Antineutrophil cytoplasmic antibody negative pauci-immune extracapillary glomerulonephritis.

Abstract

Pauci-immune extracapillary glomerulonephritis (PEGN) is one of the most common causes of rapidly progressive glomerulonephritis and is usually associated with circulating anti-neutrophil cytoplasmic antibodies (ANCAs). However, a significant number of individuals with PEGN test negative for ANCA and this study aimed to analyze the characteristics of this subgroup of patients. Patients from two centres who were diagnosed with PEGN between 1997 and 2014 were studied retrospectively. Clinicopathological characteristics and renal outcome were compared between patients presenting with pauci-immune necrotizing extracapillary glomerulonephritis associated or not with the presence of circulating ANCA. Among the 114 patients with PEGN, 29 (25.4%) were ANCA negative. Compared with the 85 ANCA-positive patients, ANCA-negative patients were younger at the onset (54.8 ± 17.2 vs. 62 ± 14.0 years; P < 0.05). The median level of urinary protein excretion was significantly higher among ANCA-negative patients (3.1 vs. 1 g/24 h; P < 0.001), whereas no differences were found in renal function and need for dialysis between ANCA-negative and positive groups.

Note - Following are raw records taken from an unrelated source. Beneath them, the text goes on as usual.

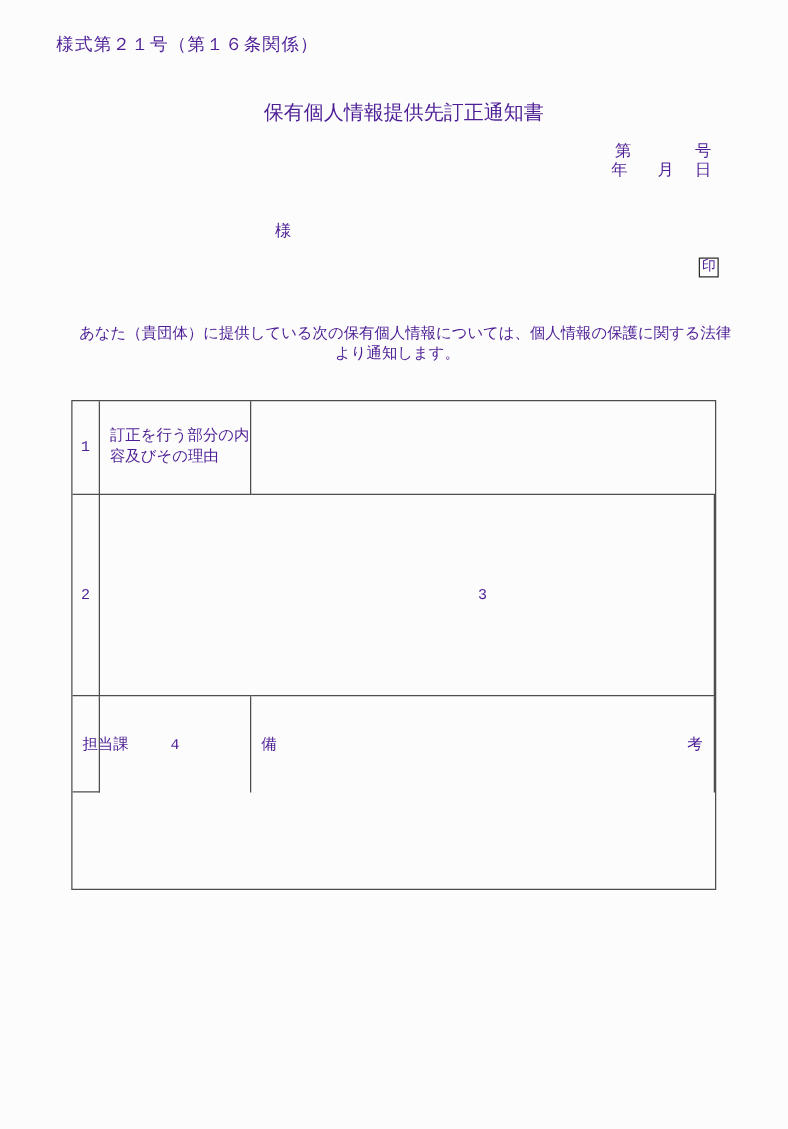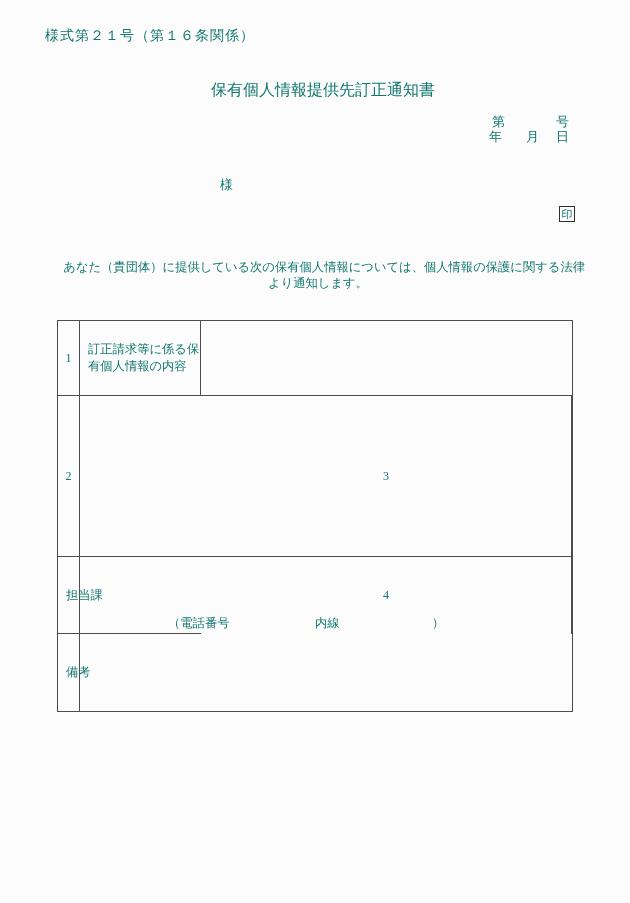"様式第２１号（第１６条関係）" .page { color: #0f766e -> #4c1d95; font-family: Liberation Serif, serif -> Liberation Mono, monospace }
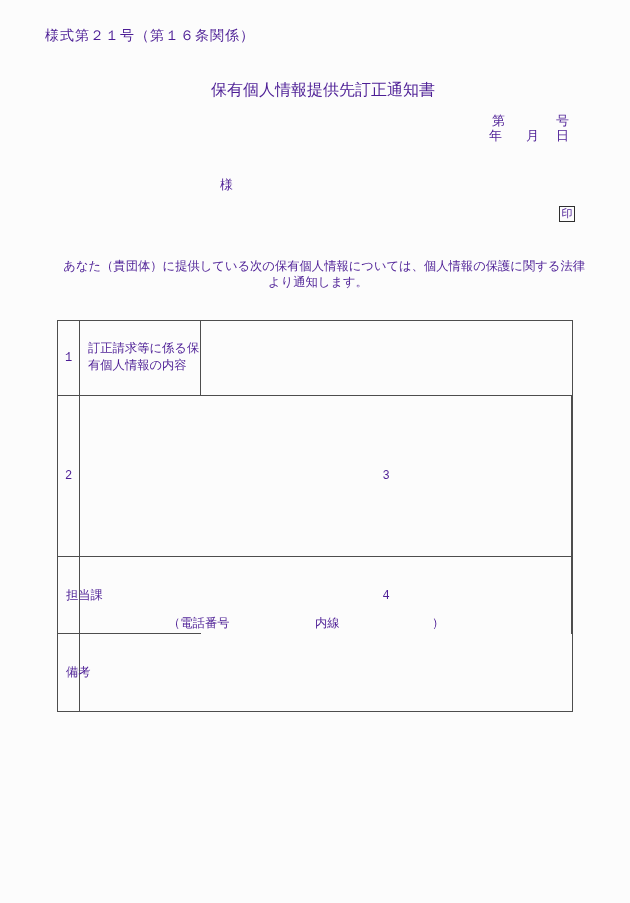"訂正請求等に係る保有個人情報の内容" div.cell { text: 請求等に係る保有個人情報の内容 -> を行う部分の内容及びその理由 }
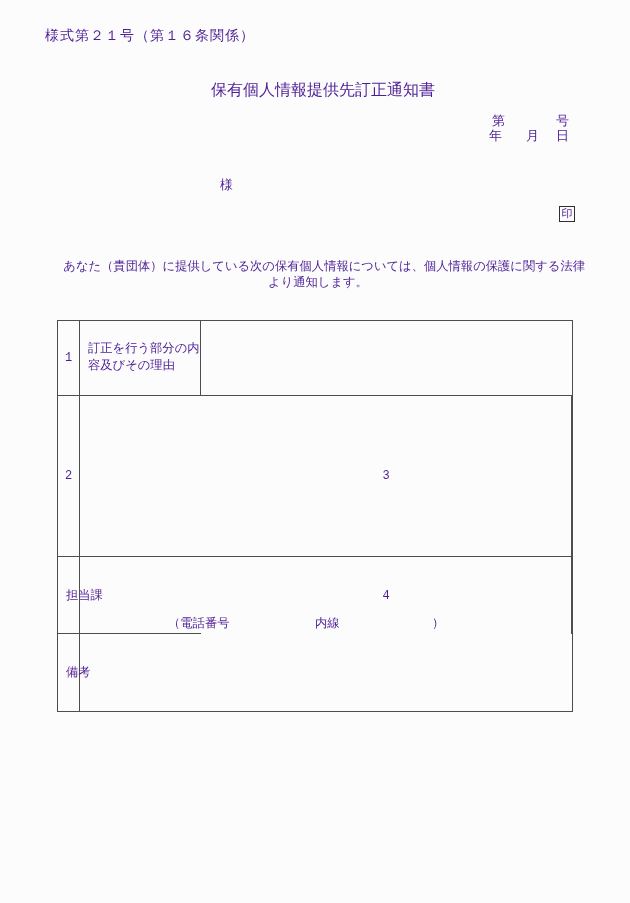"（電話番号" div.cell { html: <div> <div> <span>（電話番号</span> <span>内線</span> <span>）</span> </div> </div> -> none }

Extrarenal involvement was present independently of ANCA status. Histological analysis showed that ANCA-negative patients were more likely to have mesangial proliferation (P < 0.05). Renal and global survival were similar between ANCA-negative and positive patients, and treatment response and relapse rates were comparable in both groups. ANCA-negative pauci-immune extracapillary glomerulonephritis is not a rare condition and is part of a systemic vasculitis disease. Although ANCA-negative patients have renal and histological characteristics that differ from ANCA-positive patients, renal survival and treatment response in PEGN are independent of ANCA status.